In 2020, they launched the exhibition Vaivém at the Bank of Brazil's Cultural Center, in Belo Horizonte. Curated by Raphael Fonseca, the produced canvas was inspired by the concept the exhibition's central theme; that peoples emerge from intricate social webs, that cycles of life and death occur in such webs, and that their existence allow for the survival of traditions, as Amerindian culture is narrated through webs of storytelling, acting as a societal cornerstone.

In 2021, Carmo Johnson Projects Gallery in São Paulo began representing MAHKU, presenting work in the exhibition Everything is Dangerous, Divine, and Wonderful, curated by Daniel Dinato. The demonstration sought to engage in dialogue between the collective's representation of ancestral strength in myths and chants with Bruno Novelli's hybrid imaginary of beasts and tropical landscapes.

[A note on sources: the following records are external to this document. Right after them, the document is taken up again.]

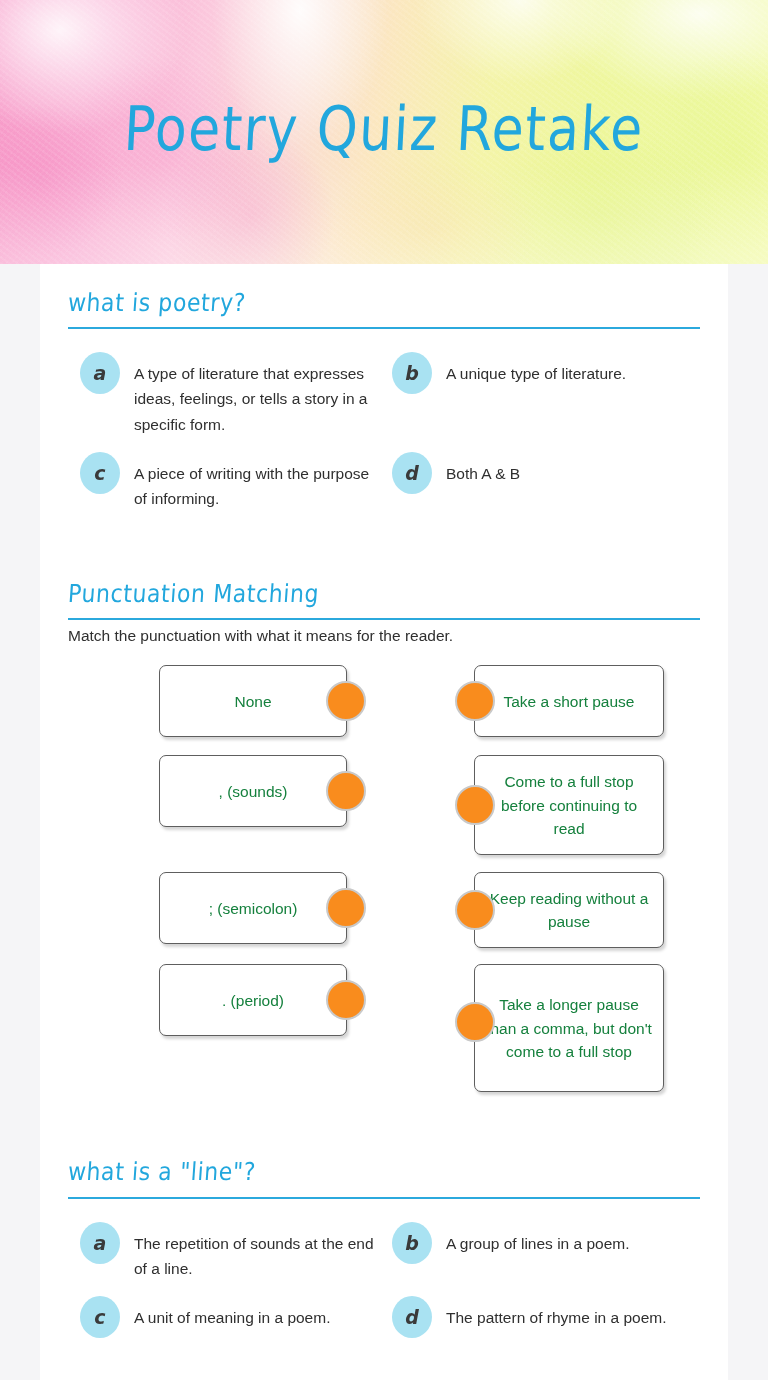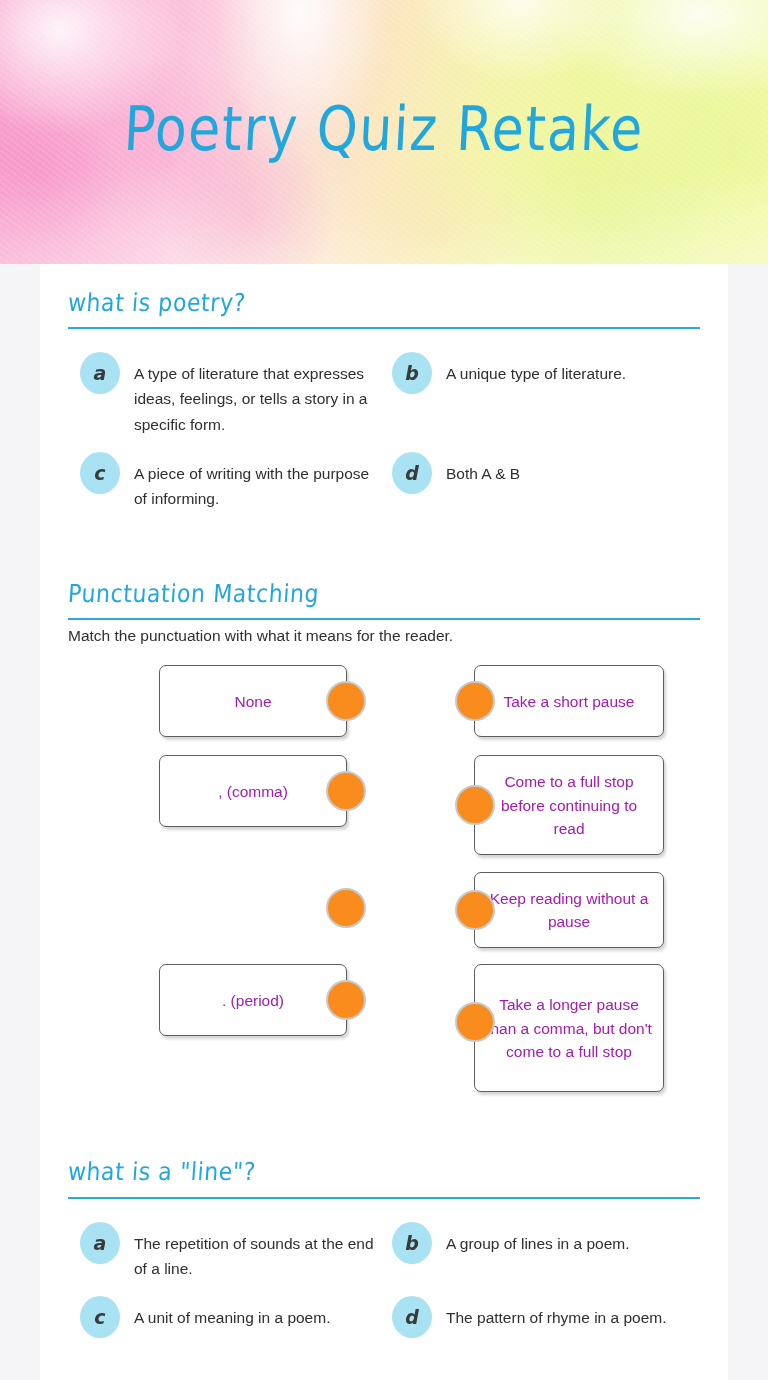--- a/index.html
+++ b/index.html
@@ -179,7 +179,7 @@
     justify-content: center;
     text-align: center;
     font-size: 15.5px;
-    color: #a21caf;
+    color: #15803d;
     line-height: 1.52;
     padding: 6px 10px;
   }

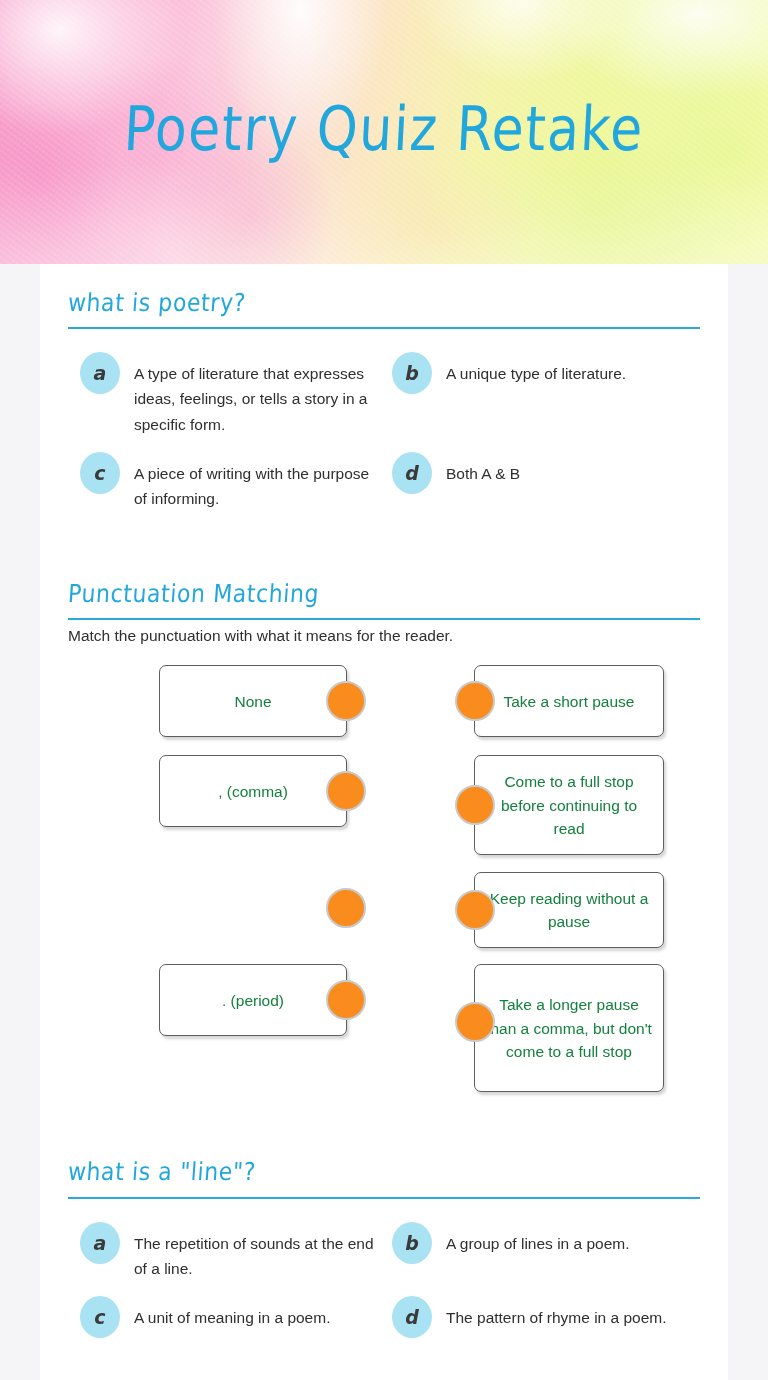--- a/index.html
+++ b/index.html
@@ -268,7 +268,7 @@
         <div class="dot" style="left:387px;top:16px;"></div>
 
         <div class="mbox left" style="top:90px;height:72px;">
-          <span>, (comma)</span>
+          <span>, (sounds)</span>
         </div>
         <div class="dot" style="left:258px;top:106px;"></div>
 

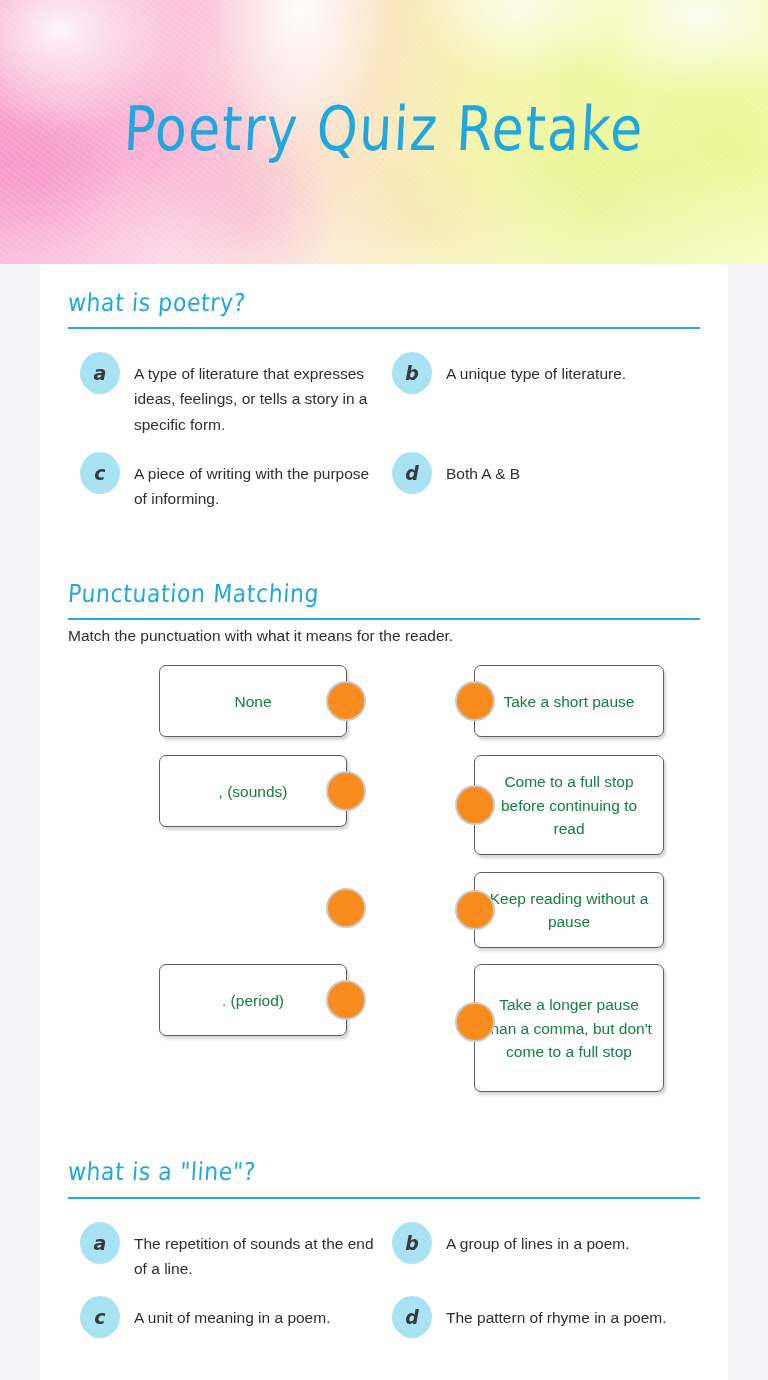--- a/index.html
+++ b/index.html
@@ -277,6 +277,9 @@
         </div>
         <div class="dot" style="left:387px;top:120px;"></div>
 
+        <div class="mbox left" style="top:207px;height:72px;">
+          <span>; (semicolon)</span>
+        </div>
         <div class="dot" style="left:258px;top:223px;"></div>
 
         <div class="mbox right" style="top:207px;height:76px;text-align:center;">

In 2022, they launched the exhibition Chants of Images, curated by Ibã Huni Kuin and Daniel Donato, being co-produced between Casa de Cultura do Parque and Carmo Johnson Projects. The paintings and installation were complemented by the experience of Huni Meka chants, demonstrated live during the event. Later that year, the group presented the exhibition MAKHU: Sells Paintings, Buys Land at the SBC Contemporary Art Gallery in Montreal. Curated by Ibã Huni Kuin and Daniel Dinato, the central theme relied on the use visual art as a weapon in the struggle for the political, ecological, and cultural autonomy of the Huni Kuin people.

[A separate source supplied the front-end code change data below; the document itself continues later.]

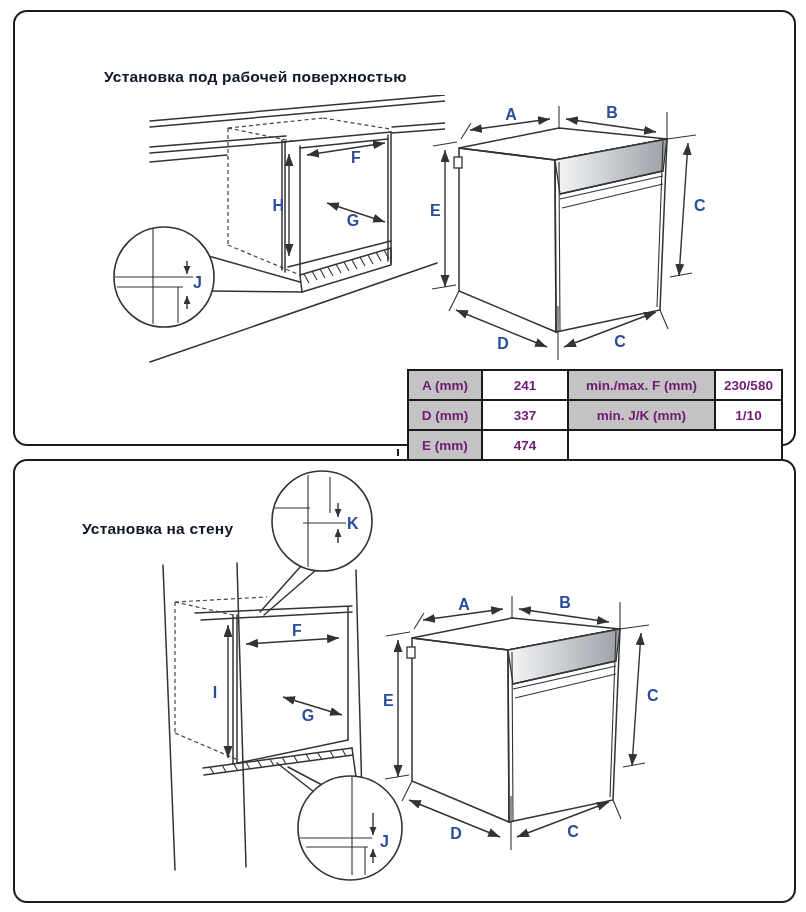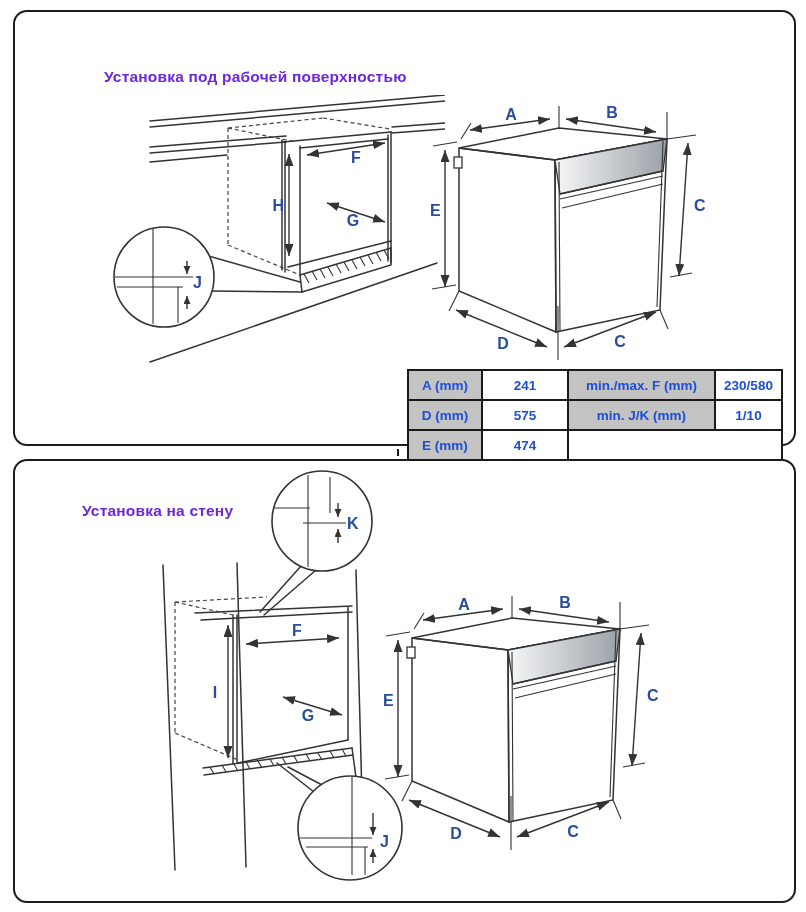--- a/index.html
+++ b/index.html
@@ -14,7 +14,7 @@
   .panel-bottom{left:13px;top:459px;width:779px;height:440px;}
   .panel-divider-tick{position:absolute;left:397px;top:449px;width:2px;height:7px;background:#1c1c1c;z-index:2;}
   .section-title{
-    position:absolute;font-size:15.5px;font-weight:bold;color:#6d28d9;
+    position:absolute;font-size:15.5px;font-weight:bold;color:#0f172a;
     letter-spacing:.2px;z-index:6;white-space:nowrap;
   }
   .title-1{left:104px;top:68px;}

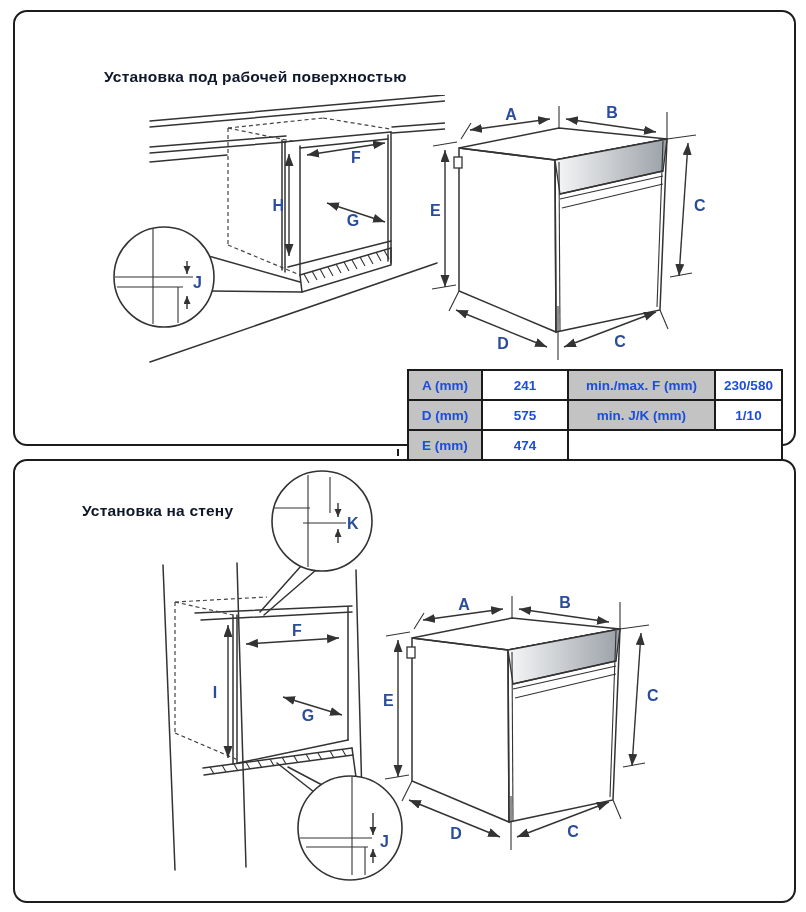--- a/index.html
+++ b/index.html
@@ -29,7 +29,7 @@
   }
   .dim-table td{
     border:2px solid #1a1a1a;height:28px;padding:0 2px;
-    font-size:13.5px;font-weight:bold;color:#1d4ed8;text-align:center;
+    font-size:13.5px;font-weight:bold;color:#701a75;text-align:center;
     font-family:"Liberation Sans","DejaVu Sans",sans-serif;
   }
   .dim-table td.hdr{background:#c3c3c3;}

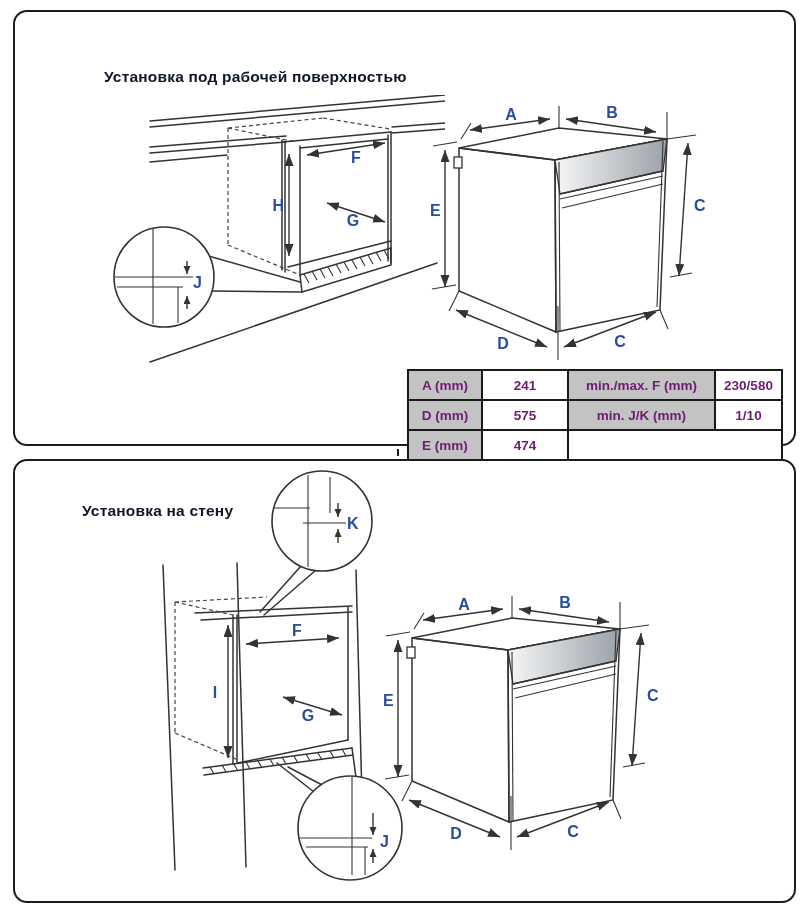--- a/index.html
+++ b/index.html
@@ -185,7 +185,7 @@
       </tr>
       <tr>
         <td class="hdr">D (mm)</td>
-        <td>575</td>
+        <td>337</td>
         <td class="hdr">min. J/K (mm)</td>
         <td>1/10</td>
       </tr>

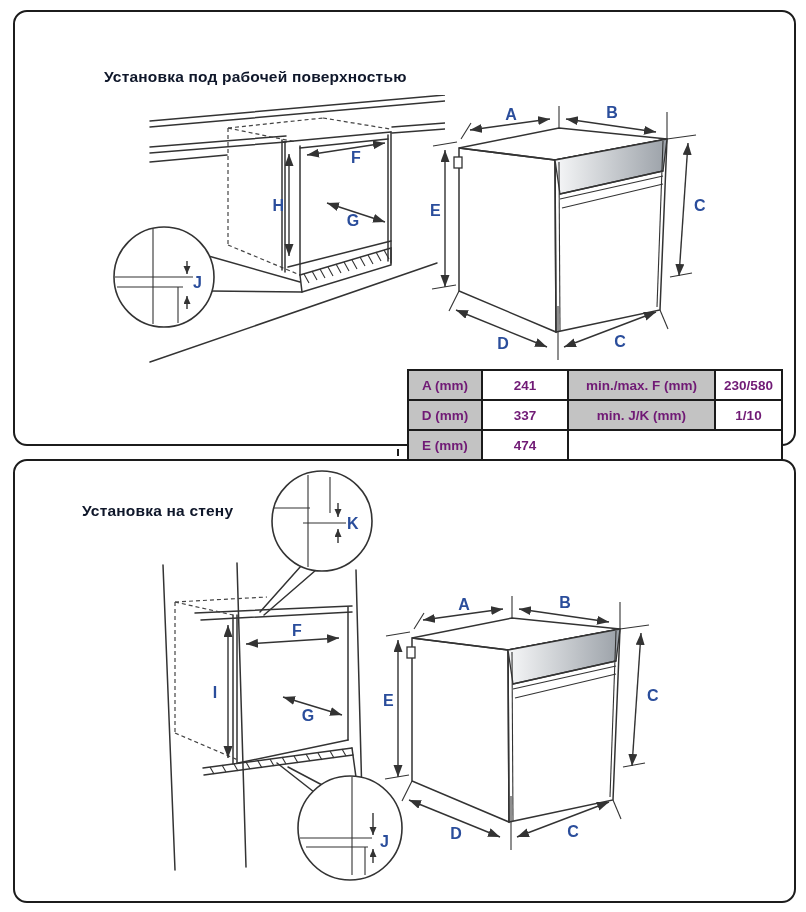--- a/index.html
+++ b/index.html
@@ -18,7 +18,7 @@
     letter-spacing:.2px;z-index:6;white-space:nowrap;
   }
   .title-1{left:104px;top:68px;}
-  .title-2{left:82px;top:502px;}
+  .title-2{left:82px;top:520px;}
   .diagram{position:absolute;z-index:4;}
   .svg-undercounter{left:100px;top:95px;}
   .svg-oven-top{left:430px;top:98px;}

In 2023, they launched the exhibition Mirações (Visions) at São Paulo Museum of Art, which brought together about 120 paintings and drawings on paper and canvas, three of them produced for the show, commissioned by the museum, as well as sculptures, audio recordings of chants, a documentary video, and a large-scale painting directly elaborated on the sides of the museum's red staircase. In the same year, the group presented Choreographies of Impossible at the 35th São Paulo Art Biennial. It consisted of a series of eighteen newly commissioned paintings, each 220 centimeters wide by 260 centimeters high, arranged side by side in a semicircular format that covered the closing of the purple floor's ramp in continuing format.

=== Venice Biennale ===
In 2024, the collective was invited to participate in the 60th International Art Exhibition of the Venice Biennale: Stranieri Ovunque - Foreigners Everywhere, by Brazilian curator Adriano Pedrosa.

The group gained prominence by presenting a 750-square-meter painting on the facade of the Biennale's central pavilion in the Giardini, titled Kapewë Pukeni (alligator-bridge), engulfing the viewer in the Huni Kuin's myth of origin. The myth tells the tale about the intercontinental separation between peoples and the consolidation of Huni Kuin identity. Kapewë Pukeni thus becomes a central image in reinforcing ties between foreigners worldwide and in the role of art as a means of resistance.